Opinion: Much Talk About A Coalition

It’s rather unusual and somewhat bizarre, to say the least, that in the post-apartheid South Africa for the first time, the ruling party has to beg for attention in a coalition with parties it deemed shenanigans due to size et al. 

Well, the reality is that whether our elders like it or not, the political landscape in the country has dramatically changed. Smell the coffee. 

The current power sharing coalition in major cities in SA can be attributed to dismal failure of the African National Congress (ANC) to win majority and form Government without the smaller, ‘mickey-mouse’ parties. 

The ANC, Democratic Alliance (DA) and Economic Freedom Fighters (EFF) are now at the centre of power sharing coalition post 2016 LGE. The platinum query is whether or not the power sharing coalition will be of positive value to the communities in the affected municipalities? 

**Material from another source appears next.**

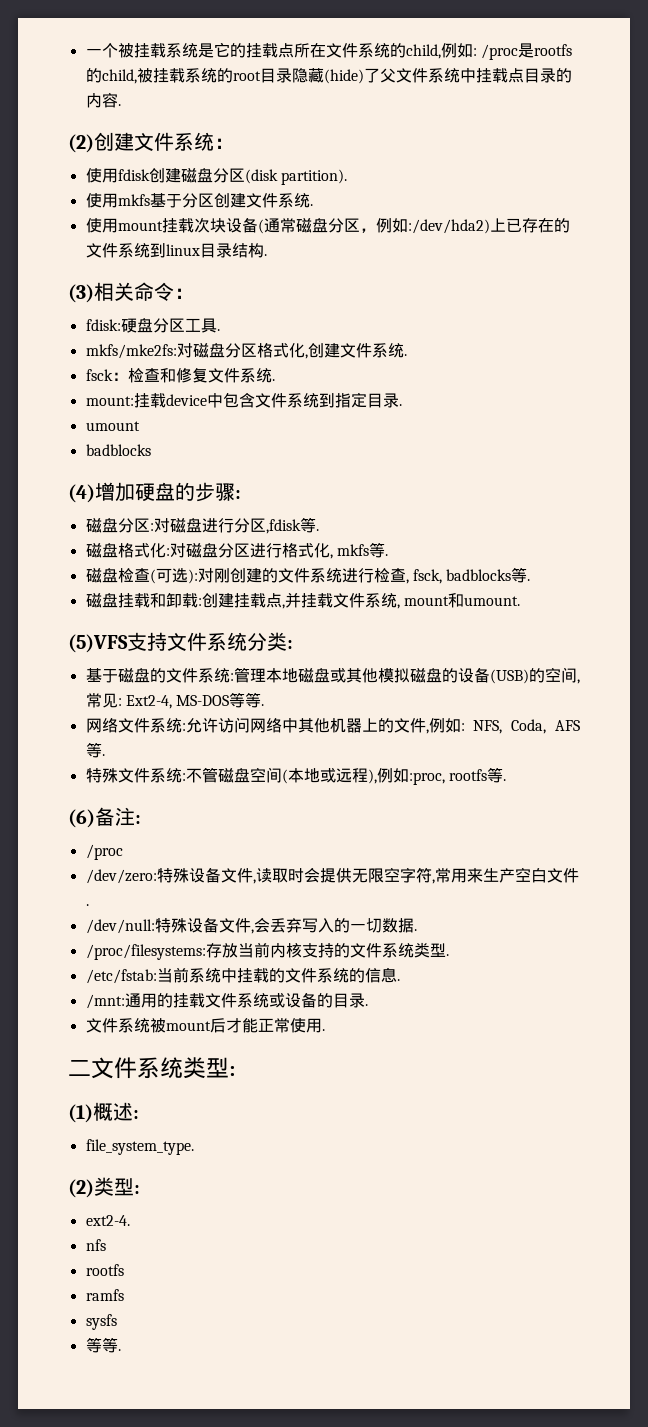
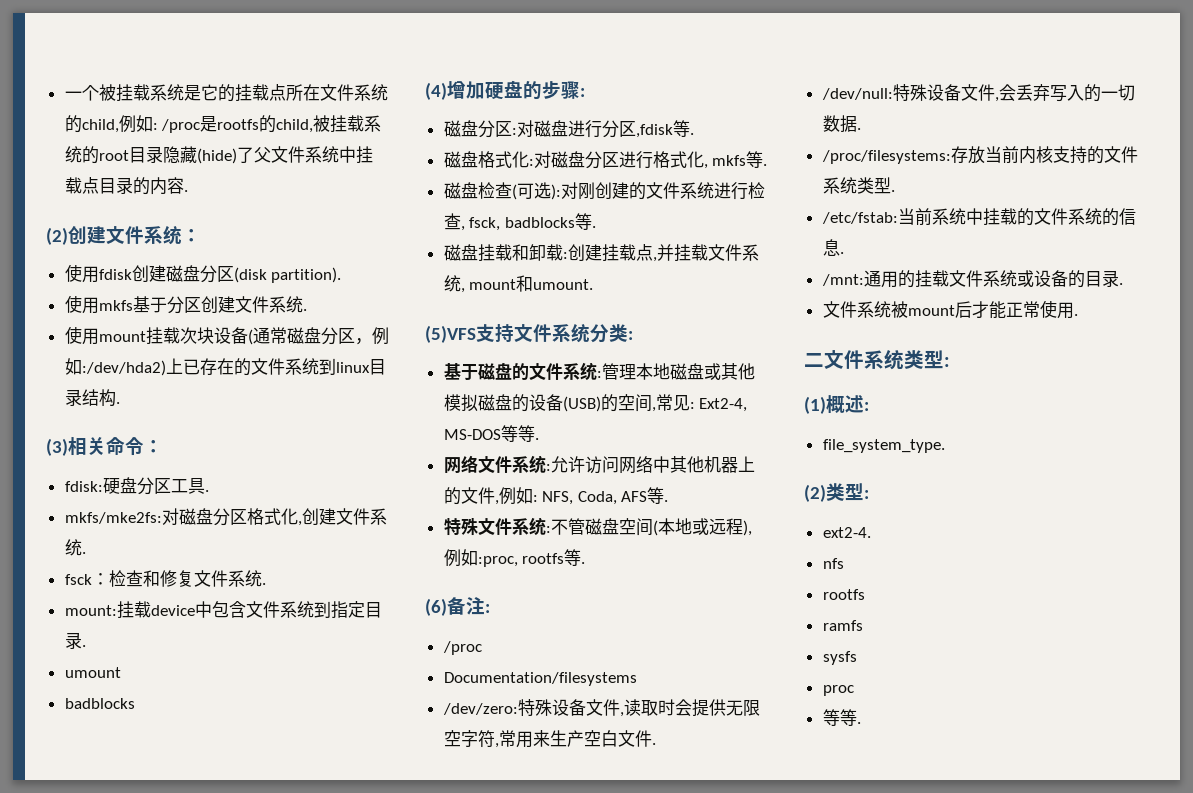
+ Documentation/filesystems
+ proc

The setback of power sharing coalition will, among other things, include weaker or a less decisive Government (confused Government). It may be difficult for political control to be implemented when the DA, ANC and EFF are all involved. 

This is because despite the differences in percentages, and in respect of the outcome of local Government elections and the total number of seats each party secured, all political parties (DA, EFF and ANC) expected to trot fairly and equally. 

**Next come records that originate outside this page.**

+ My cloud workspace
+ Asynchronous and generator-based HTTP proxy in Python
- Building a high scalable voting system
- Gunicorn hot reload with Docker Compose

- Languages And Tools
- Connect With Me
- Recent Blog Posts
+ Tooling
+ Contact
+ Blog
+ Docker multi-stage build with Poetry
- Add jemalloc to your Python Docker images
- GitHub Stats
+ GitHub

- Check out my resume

This could be improbable given the nature of politics and may result in great deal of instability within Government.

However, for peacekeeping sake, there must be an effective way to manage conflict and dispute in order for coalition partnership to survive; precisely at the Nelson Mandela Bay, City of Tshwane and City of Johannesburg. 

The same applies for smaller municipalities such as those in predominantly poor rural communities such as Thabazimbi, Mookgopong, Lephalale and Mokopane et al. One may argue that coalition Government may work better since the political parties join together to form a united front while retaining their unique and somewhat intellectual ideologies. It may however, also prove to be difficult to achieve true unity between desperate parties. 

From a distance, we may predict that the conflicting ideologies will be the source of internal conflicts and disputes that will eventually disturb the local Government service machinery. In these circumstances, political parties in coalition will have no choice but to often compromise their ideologies in order to meet at common ground for public policy. E.g. DA, ANC & EFF are most likely not to agree on land policy and nationalisation of mines.  Needless to say,  it may be suicidal for smaller parties to enter into power sharing coalition without proper political guidance. Nonetheless, the power sharing coalition may greatly benefit the communities in that the undemocratic or controversial legislation has considerably less chance of being passed because of greater scrutiny over public policy. 

We await with bated breath for the promised services. The time for action is Now! 

Koketso Marishane writes as a concerned citizen.